The field seems cleared for her, and the electorate is not yet ready to go for a Republican because the party keeps spinning further-right like a wayward satellite and is due to become, if anything, even less popular in the next year than it is now.
What would happen if something happened to Hillary between now and Election Day 2016? If her doctor gave her some bad news, or she just realized how tiring 69 can be? I think in that case she’d be in position to find another leader, a younger leader, and if the realization came early rather than late that leader could do great things.
Whoever is elected in 2016 is probably going to face a severe recession, caused by (of all things) energy abundance. The current market is foreshadowing. A 20% fall in oil prices caused a 10% correction in the market, but that’s re-adjusting as we realize the glut is temporary. Renewables represent just 2% of the grid, but effective storage could cause that to jump by 2017 to as much as 10% — wind energy is presently being refused entry to the grid when the wind blows too hard. There are breakthroughs happening every day in solar energy, hard costs keep declining and there is ample room to drop “soft costs” – the 80% of a solar installation’s costs consisting of permitting, fittings, and installation that keep our solar prices at twice the level those in Germany. And demand for energy isn’t increasing. Thanks to efficiency it’s declining.

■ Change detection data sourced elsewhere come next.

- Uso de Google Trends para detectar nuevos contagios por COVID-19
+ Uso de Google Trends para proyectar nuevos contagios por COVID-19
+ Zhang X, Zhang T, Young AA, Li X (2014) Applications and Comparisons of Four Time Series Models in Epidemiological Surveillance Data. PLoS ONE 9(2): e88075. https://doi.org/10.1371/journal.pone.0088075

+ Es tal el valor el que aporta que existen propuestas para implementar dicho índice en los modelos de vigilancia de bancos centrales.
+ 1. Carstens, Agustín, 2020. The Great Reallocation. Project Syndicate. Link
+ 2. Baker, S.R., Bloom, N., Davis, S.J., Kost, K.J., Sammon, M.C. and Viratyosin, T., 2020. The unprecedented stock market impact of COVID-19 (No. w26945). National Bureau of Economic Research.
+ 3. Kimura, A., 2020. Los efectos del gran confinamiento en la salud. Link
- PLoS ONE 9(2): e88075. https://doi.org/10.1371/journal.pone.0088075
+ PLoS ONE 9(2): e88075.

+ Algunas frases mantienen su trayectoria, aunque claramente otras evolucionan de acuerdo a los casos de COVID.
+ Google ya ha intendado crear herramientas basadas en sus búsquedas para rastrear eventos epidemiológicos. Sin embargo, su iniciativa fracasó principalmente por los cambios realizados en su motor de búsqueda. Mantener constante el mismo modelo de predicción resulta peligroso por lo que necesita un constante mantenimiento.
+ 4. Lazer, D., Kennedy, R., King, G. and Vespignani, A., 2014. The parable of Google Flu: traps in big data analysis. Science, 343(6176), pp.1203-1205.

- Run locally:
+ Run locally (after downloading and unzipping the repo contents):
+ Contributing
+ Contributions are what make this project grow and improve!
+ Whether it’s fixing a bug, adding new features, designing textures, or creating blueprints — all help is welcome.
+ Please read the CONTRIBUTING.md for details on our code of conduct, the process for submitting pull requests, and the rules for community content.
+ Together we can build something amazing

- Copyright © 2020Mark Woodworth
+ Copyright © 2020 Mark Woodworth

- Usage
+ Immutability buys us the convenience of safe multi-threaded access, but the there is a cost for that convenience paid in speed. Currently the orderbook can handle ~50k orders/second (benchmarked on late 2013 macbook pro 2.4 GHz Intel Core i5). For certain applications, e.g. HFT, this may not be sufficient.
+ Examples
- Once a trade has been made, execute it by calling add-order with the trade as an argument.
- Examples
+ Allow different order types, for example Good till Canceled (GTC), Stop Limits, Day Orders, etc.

Who do you want riding that train – someone who sees the opportunity or someone who sees it as a danger? It’s an event that a true consensus could be reached on, a consensus that will rule our politics for 30 years or more, if the opportunity is seized.
Who will seize it? In our past political life Ulysses S. Grant seized such an opportunity on behalf of Wall Street, Theodore Roosevelt seized one on behalf of Main Street. Harry Truman seized one on behalf of Detroit and Ronald Reagan seized one on behalf of California.
I don’t know the answer to that question. Can Hillary Clinton do it? Can someone else?